Data shown:
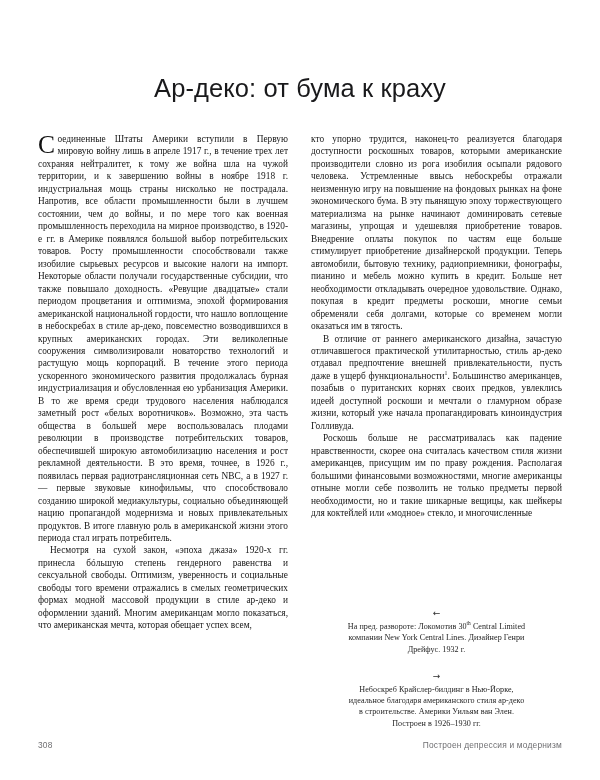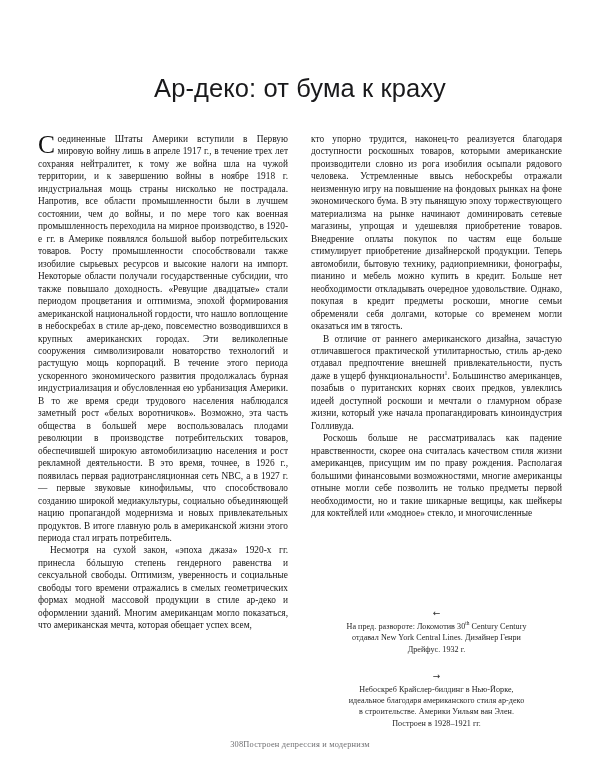--- a/index.html
+++ b/index.html
@@ -174,7 +174,7 @@
     <div class="caption-block">
       <span class="caption-arrow">←</span>
       <div class="caption-text">
-        <span>На пред. развороте: Локомотив 30</span><span class="sup-small">th</span><span> Century Century</span><br>
+        <span>На пред. развороте: Локомотив 30</span><span class="sup-small">th</span><span> Central Limited</span><br>
         <span>отдавал New York Central Lines. Дизайнер Генри</span><br>
         <span>Дрейфус. 1932 г.</span>
       </div>

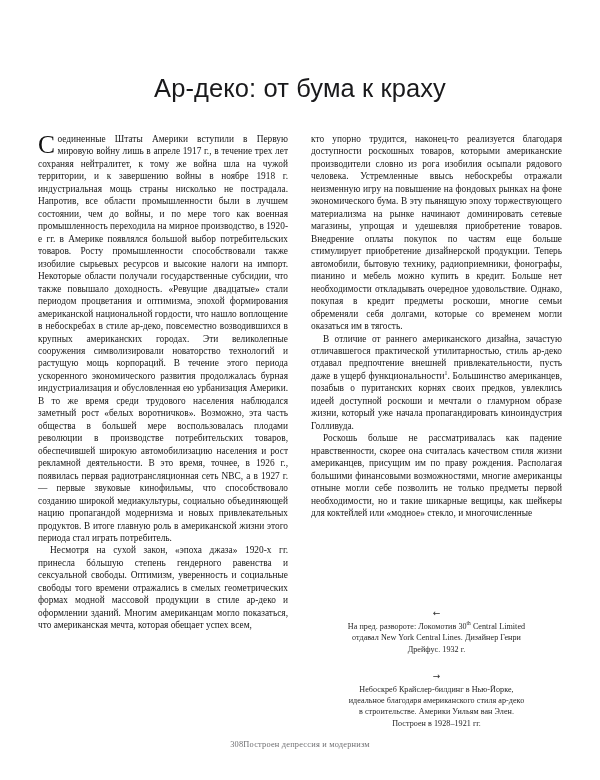--- a/index.html
+++ b/index.html
@@ -175,7 +175,7 @@
       <span class="caption-arrow">←</span>
       <div class="caption-text">
         <span>На пред. развороте: Локомотив 30</span><span class="sup-small">th</span><span> Central Limited</span><br>
-        <span>отдавал New York Central Lines. Дизайнер Генри</span><br>
+        <span>компании New York Central Lines. Дизайнер Генри</span><br>
         <span>Дрейфус. 1932 г.</span>
       </div>
     </div>

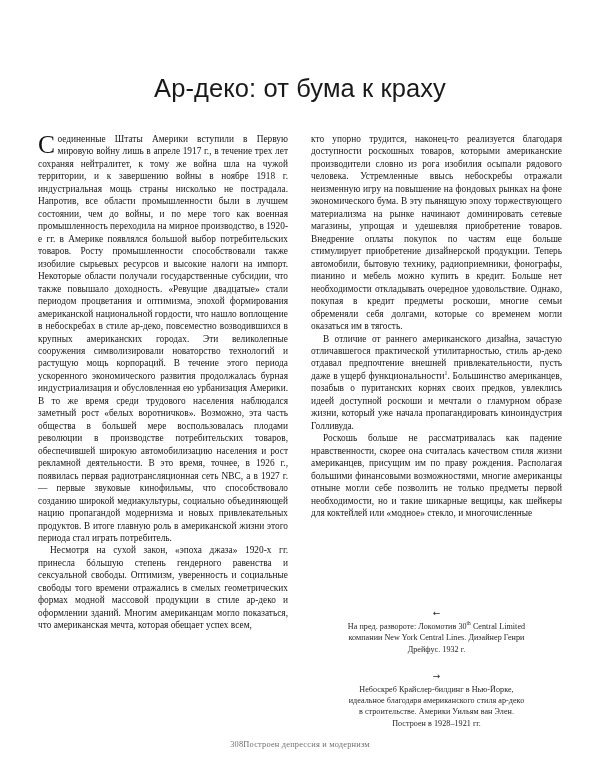--- a/index.html
+++ b/index.html
@@ -186,7 +186,7 @@
         <span>Небоскреб Крайслер-билдинг в Нью-Йорке,</span><br>
         <span>идеальное благодаря американского стиля ар-деко</span><br>
         <span>в строительстве. Америки Уильям ван Элен.</span><br>
-        <span>Построен в 1928–1921 гг.</span>
+        <span>Построен в 1926–1930 гг.</span>
       </div>
     </div>
 

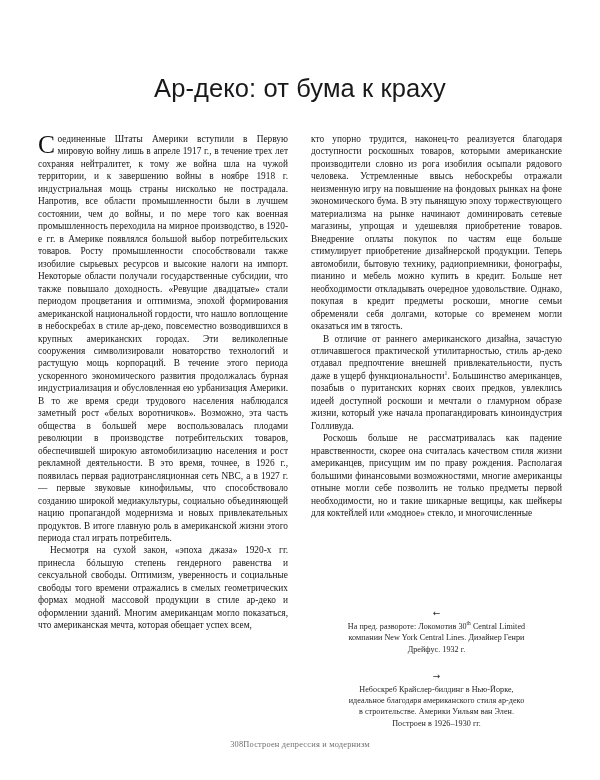--- a/index.html
+++ b/index.html
@@ -129,9 +129,9 @@
     top: 740px;
     width: 524px;
     display: flex;
-    justify-content: center;
+    justify-content: space-between;
     align-items: baseline;
-    font-family: Liberation Serif, serif;
+    font-family: Liberation Sans, sans-serif;
     font-size: 8.4px;
     color: #6f6f72;
     letter-spacing: 0.2px;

Exercise instructions: Reproduce all the entries above exactly. Include no images.

Completed exercise:
--- a/index.html
+++ b/index.html
@@ -174,7 +174,7 @@
     <div class="caption-block">
       <span class="caption-arrow">←</span>
       <div class="caption-text">
-        <span>На пред. развороте: Локомотив 30</span><span class="sup-small">th</span><span> Century Century</span><br>
+        <span>На пред. развороте: Локомотив 30</span><span class="sup-small">th</span><span> Central Limited</span><br>
         <span>отдавал New York Central Lines. Дизайнер Генри</span><br>
         <span>Дрейфус. 1932 г.</span>
       </div>

--- a/index.html
+++ b/index.html
@@ -175,7 +175,7 @@
       <span class="caption-arrow">←</span>
       <div class="caption-text">
         <span>На пред. развороте: Локомотив 30</span><span class="sup-small">th</span><span> Central Limited</span><br>
-        <span>отдавал New York Central Lines. Дизайнер Генри</span><br>
+        <span>компании New York Central Lines. Дизайнер Генри</span><br>
         <span>Дрейфус. 1932 г.</span>
       </div>
     </div>

--- a/index.html
+++ b/index.html
@@ -186,7 +186,7 @@
         <span>Небоскреб Крайслер-билдинг в Нью-Йорке,</span><br>
         <span>идеальное благодаря американского стиля ар-деко</span><br>
         <span>в строительстве. Америки Уильям ван Элен.</span><br>
-        <span>Построен в 1928–1921 гг.</span>
+        <span>Построен в 1926–1930 гг.</span>
       </div>
     </div>
 

--- a/index.html
+++ b/index.html
@@ -129,9 +129,9 @@
     top: 740px;
     width: 524px;
     display: flex;
-    justify-content: center;
+    justify-content: space-between;
     align-items: baseline;
-    font-family: Liberation Serif, serif;
+    font-family: Liberation Sans, sans-serif;
     font-size: 8.4px;
     color: #6f6f72;
     letter-spacing: 0.2px;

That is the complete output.